WHAT IS BEING ASKED: Using the data that follows, give the number of lines where the string "date" occurs, and nothing else.

ENTRIES SHOWN:
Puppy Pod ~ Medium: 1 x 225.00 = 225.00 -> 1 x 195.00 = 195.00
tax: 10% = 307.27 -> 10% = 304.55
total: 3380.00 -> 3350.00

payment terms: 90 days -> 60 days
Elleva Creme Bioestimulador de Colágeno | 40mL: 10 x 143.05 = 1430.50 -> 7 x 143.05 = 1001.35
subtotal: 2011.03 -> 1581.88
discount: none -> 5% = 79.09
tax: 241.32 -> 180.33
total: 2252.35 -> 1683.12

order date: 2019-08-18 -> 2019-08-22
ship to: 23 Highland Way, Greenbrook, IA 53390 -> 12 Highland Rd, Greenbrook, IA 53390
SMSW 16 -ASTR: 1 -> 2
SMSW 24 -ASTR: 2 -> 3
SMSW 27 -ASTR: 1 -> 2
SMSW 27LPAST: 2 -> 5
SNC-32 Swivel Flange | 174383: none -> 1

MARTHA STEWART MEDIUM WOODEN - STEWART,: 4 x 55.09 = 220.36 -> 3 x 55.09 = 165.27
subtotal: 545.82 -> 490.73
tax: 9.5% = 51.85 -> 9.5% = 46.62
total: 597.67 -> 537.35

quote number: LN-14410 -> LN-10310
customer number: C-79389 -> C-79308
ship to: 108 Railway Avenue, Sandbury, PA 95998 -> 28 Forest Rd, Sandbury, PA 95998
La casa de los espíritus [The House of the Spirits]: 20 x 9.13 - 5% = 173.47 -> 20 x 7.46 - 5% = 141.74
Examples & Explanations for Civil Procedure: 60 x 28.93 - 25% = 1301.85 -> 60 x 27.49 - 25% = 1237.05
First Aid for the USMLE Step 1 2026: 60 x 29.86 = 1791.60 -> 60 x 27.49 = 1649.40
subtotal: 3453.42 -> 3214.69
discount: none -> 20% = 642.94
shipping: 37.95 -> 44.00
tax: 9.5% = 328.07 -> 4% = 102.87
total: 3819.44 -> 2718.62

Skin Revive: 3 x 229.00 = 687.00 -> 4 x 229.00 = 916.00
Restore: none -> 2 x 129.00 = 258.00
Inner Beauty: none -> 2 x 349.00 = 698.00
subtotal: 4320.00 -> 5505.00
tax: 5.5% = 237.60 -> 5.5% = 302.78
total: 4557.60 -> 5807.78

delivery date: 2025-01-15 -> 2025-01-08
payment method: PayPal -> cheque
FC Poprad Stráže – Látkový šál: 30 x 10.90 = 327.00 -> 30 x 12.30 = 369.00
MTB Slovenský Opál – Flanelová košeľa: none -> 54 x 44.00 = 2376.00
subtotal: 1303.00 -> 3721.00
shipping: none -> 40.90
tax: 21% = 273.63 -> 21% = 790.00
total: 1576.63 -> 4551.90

SOLUTION: 2